The reduction carries immediate implications for transportation costs and inflation. Lower ex-depot prices translate into reduced costs for marketers who distribute fuel across the country, with the potential to ease pump prices that have climbed steadily through multiple price hikes in recent months. For households and businesses that have absorbed successive increases in transportation and logistics expenses, any moderation in fuel costs offers relief that could slow the pass-through of energy prices into food and consumer goods. The timing is significant, coming after a period of sustained pressure on household budgets from rising fuel costs.
From a competitive perspective, Dangote Refinery’s pricing decisions now carry outsized weight in shaping the downstream sector. As the country’s largest domestic refining facility, its ex-depot price serves as a benchmark for other suppliers and influences the pricing strategies of importers who continue to serve segments of the market. The refinery’s ability to reduce prices despite global oil market uncertainty reflects its operational scale and access to domestic crude, advantages that position it to compete effectively on price while maintaining margins that import-dependent competitors cannot easily match.
The price cut also raises questions about the refinery’s longer-term strategy. By lowering prices at a moment when global tensions could justify maintaining or increasing them, Dangote may be seeking to capture market share and solidify its position as the dominant supplier of refined products in Nigeria. For policymakers who have long pursued domestic refining capacity as a means of reducing import dependency, the refinery’s growing influence represents the realisation of that objective, but also introduces new considerations around market concentration and pricing power that will require regulatory attention.
Industry observers suggest the reduction could improve market stability and support distribution, particularly as the refinery scales up operations.
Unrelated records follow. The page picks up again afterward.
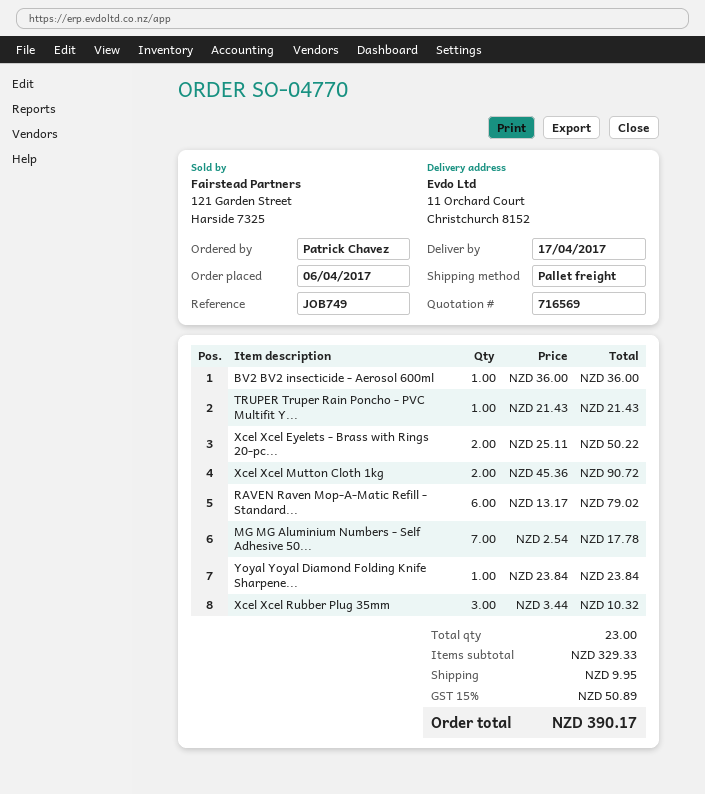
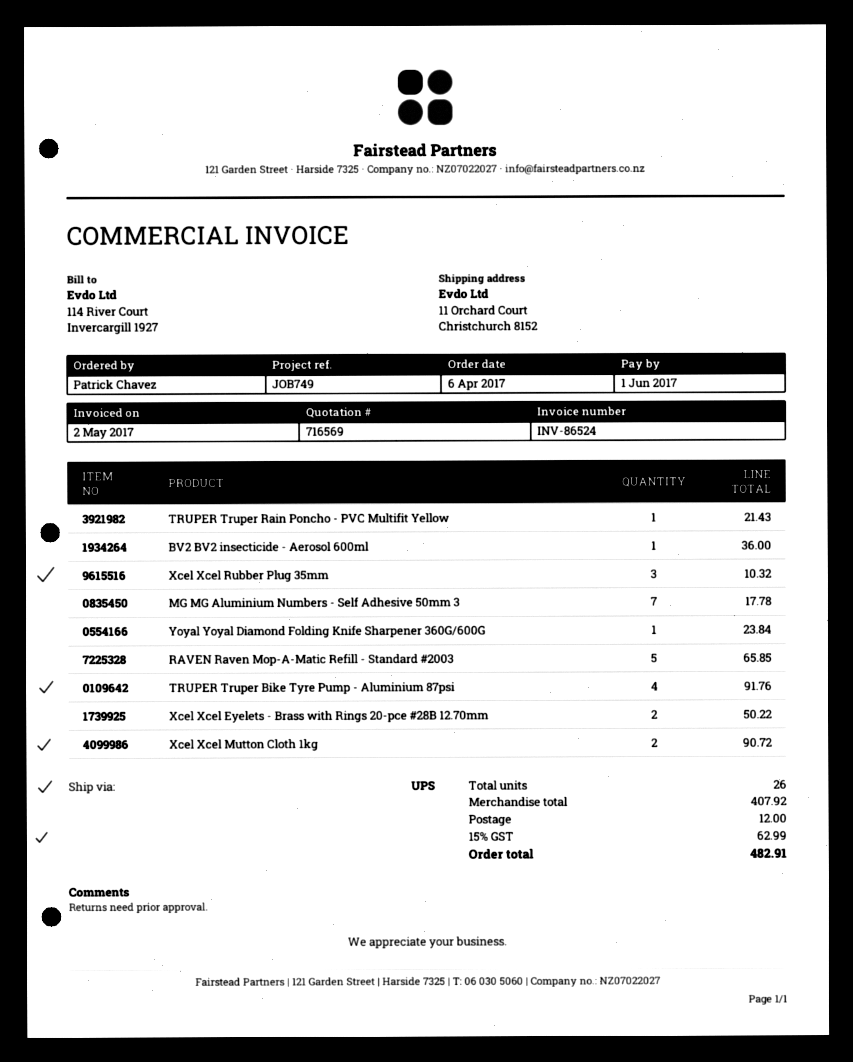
shipping method: pallet freight -> UPS
RAVEN Raven Mop-A-Matic Refill - Standard...: 6 for 79.02 -> 5 for 65.85
TRUPER Truper Bike Tyre Pump - Aluminium 87psi: none -> 4 for 91.76
total quantity: 23 -> 26
subtotal: 329.33 -> 407.92
shipping: 9.95 -> 12.00
tax: 15% = 50.89 -> 15% = 62.99
total: 390.17 -> 482.91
Consistent pricing and reliable supply are essential for marketers who plan purchases and manage inventories. A predictable pricing environment reduces the uncertainty that has historically characterised the downstream sector, encouraging investment in storage and retail infrastructure. The refinery’s ability to maintain stable pricing through volatile global markets will determine whether it can deliver the market stability that has been a longstanding objective of downstream deregulation.